Как бы то ни было, и этого вопроса Чижов решить не смог.
Лорд-канцлер М. остался при своих убеждениях.
Король остался при своих.
Лорд-канцлер М. был отставлен от должности, судим, признан виновным и казнен. Ему отрубили голову.
Король женился на Анне Болейн. Как говорят историки, она была необыкновенно красива и столь же распутна. Левая грудь у нее была заметно больше правой, и на ноге у нее было шесть пальцев.
В свое время у нее родилась дочь, бывшая на редкость некрасивой. Много времени спустя она войдет в историю под именем королевы Елизаветы. Она будет править Англией едва ли не пятьдесят лет.
Она будет соперничать с шотландской королевой Марией Стюарт и одержит верх. А Марии Стюарт отрубят голову.
Но задолго до этого ревнивый король, пожертвовавший для Анны Болейн своим лучшим подданным, обвинит ее в прелюбодеянии, и красивой Анне Болейн тоже отрубят голову.
С тек давних пор Англия станет исповедовать свою собственную религию, не похожую ни на что на свете.
Ни к жизни Чижова, ни к жизни двухсот шестидесяти семи миллионов его соотечественников все эти истории никакого отношения иметь не могли. Вот почему он так и не смог написать роман из жизни Англии в шестнадцатом столетии. Ни он сам, равно как и никто из его сограждан, ничего от этого, надо полагать, не потеряли.

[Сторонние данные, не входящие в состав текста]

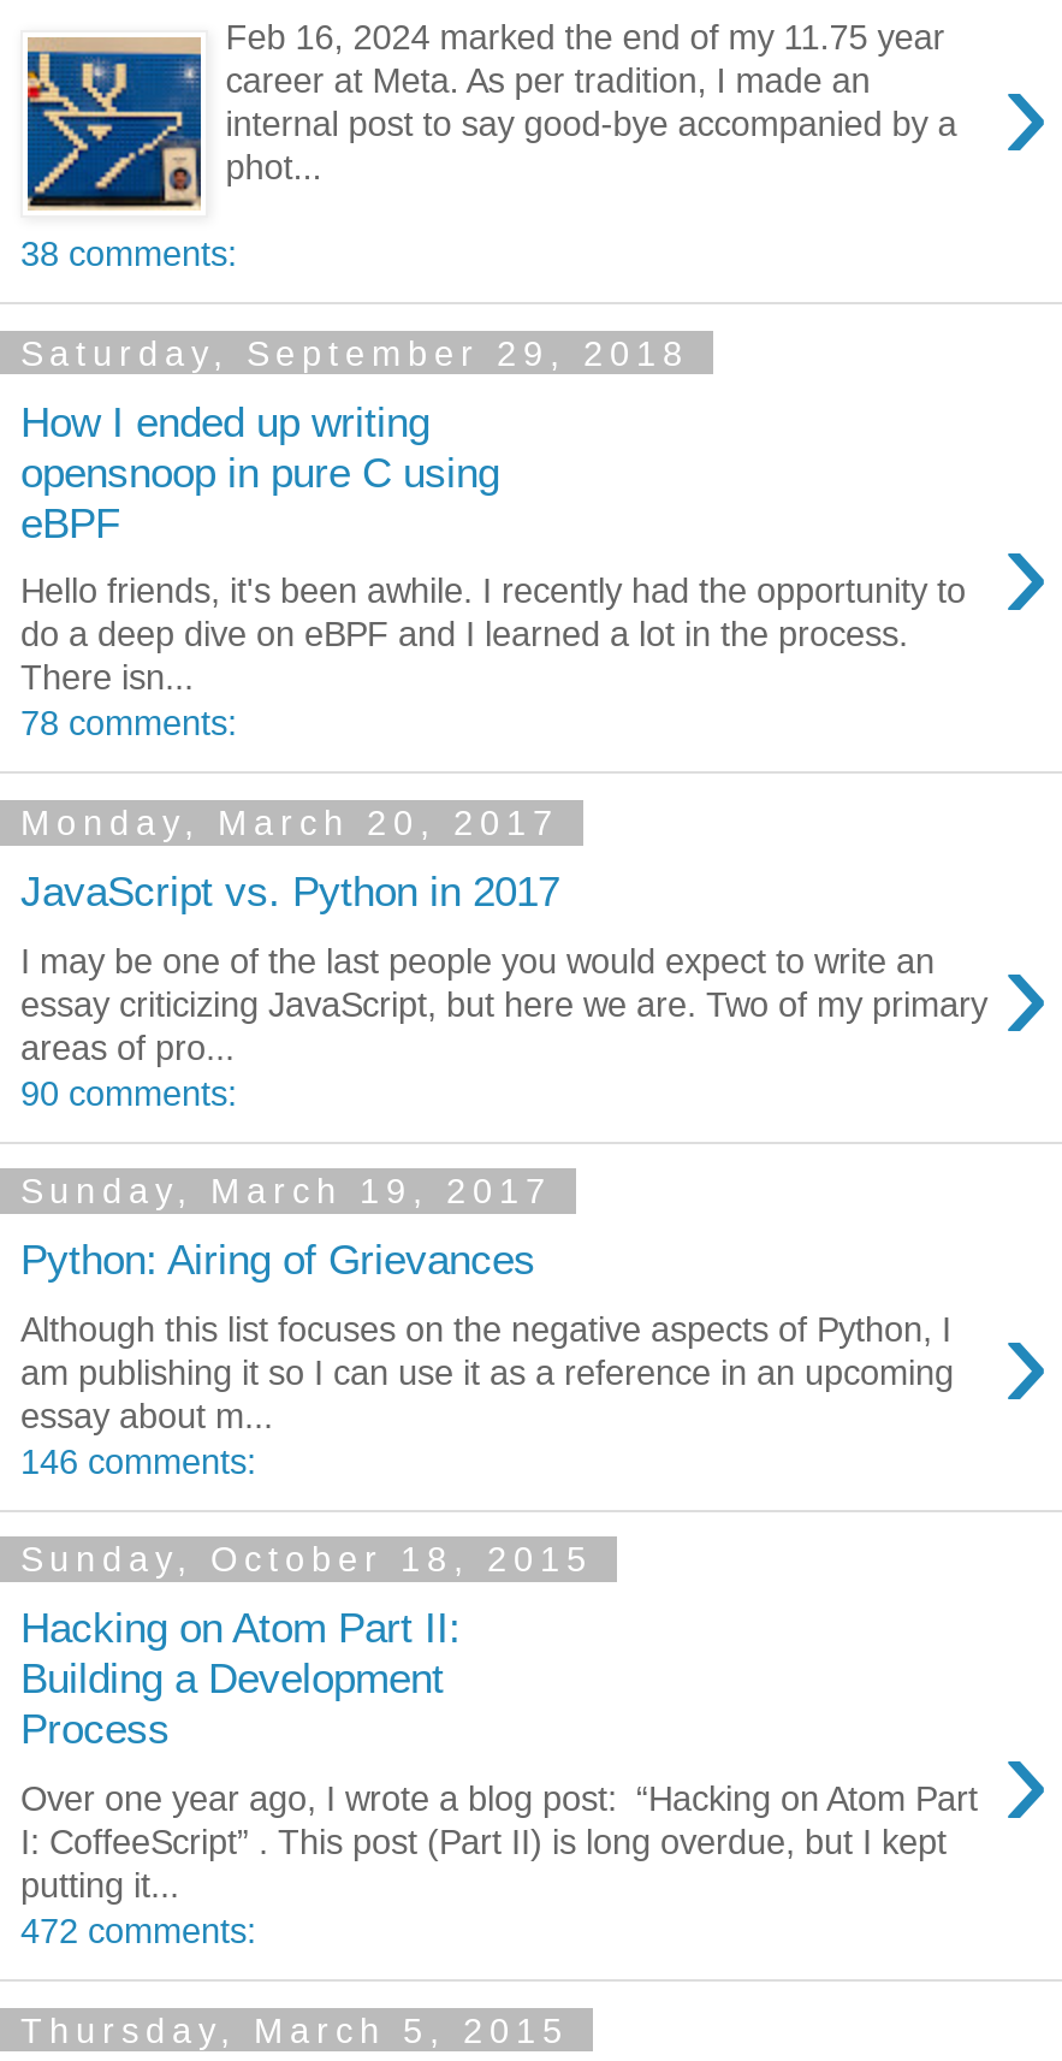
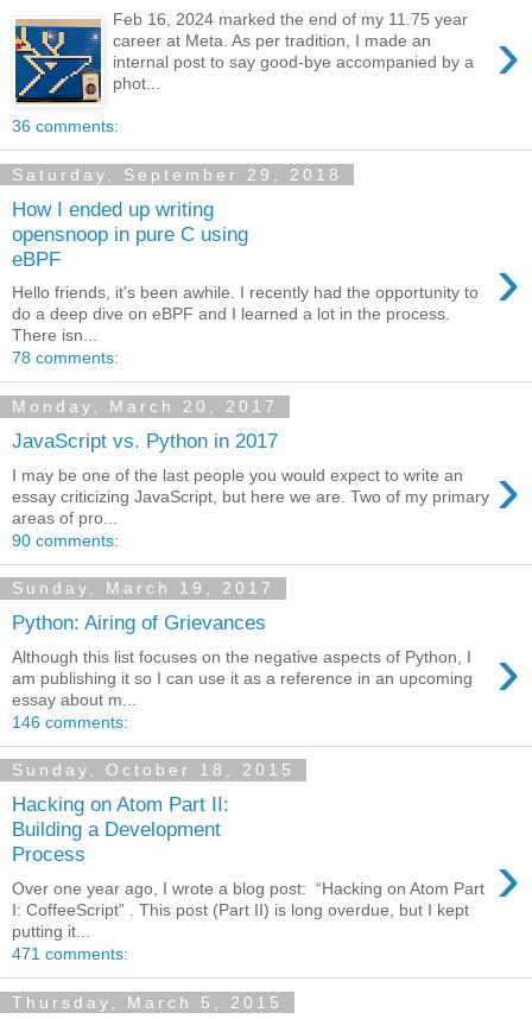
[20,235,237,273] 38 comments: -> [12,116,119,135] 36 comments:
[20,1912,256,1950] 472 comments: -> [12,944,128,963] 471 comments:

Я давно потерял интерес к хоккею, всякий интерес; в то время как ребята смотрят по телевизору заключительный период матча Греция — Троя, а в зале танцуют под магнитофонную запись, я сижу с закрытыми глазами. Всем хорошо. Мне хорошо, ребятам хорошо, тем, в зале, тоже хорошо. Не исключено, что им лучше всех. В принципе, мы им просто не нужны. Иди скажем так: подавляющему большинству из них мы не нужны. Из тех, кто пришел к у л ь т у р н о провести время в уютном месте, каковым является, наш ресторан-столовая, шедевр конструктивистской архитектуры начала тридцатых годов, которая (архитектура) тоже оказалась никому не нужной.
Но здесь и в самом деле уютно. Без дураков. Уютным уголкам здесь несть числа, хотя настоящее назначение многих из них известно, полагаю, лишь самим творцам, которых, к слову сказать, давно уже нет на свете, поскольку им не дано было надолго пережить свое творение. Что предполагали они размещать в этих бесчисленных углах и закоулках — кружки по изучению эсперанто? Секцию МОПРа? Кукольный театр?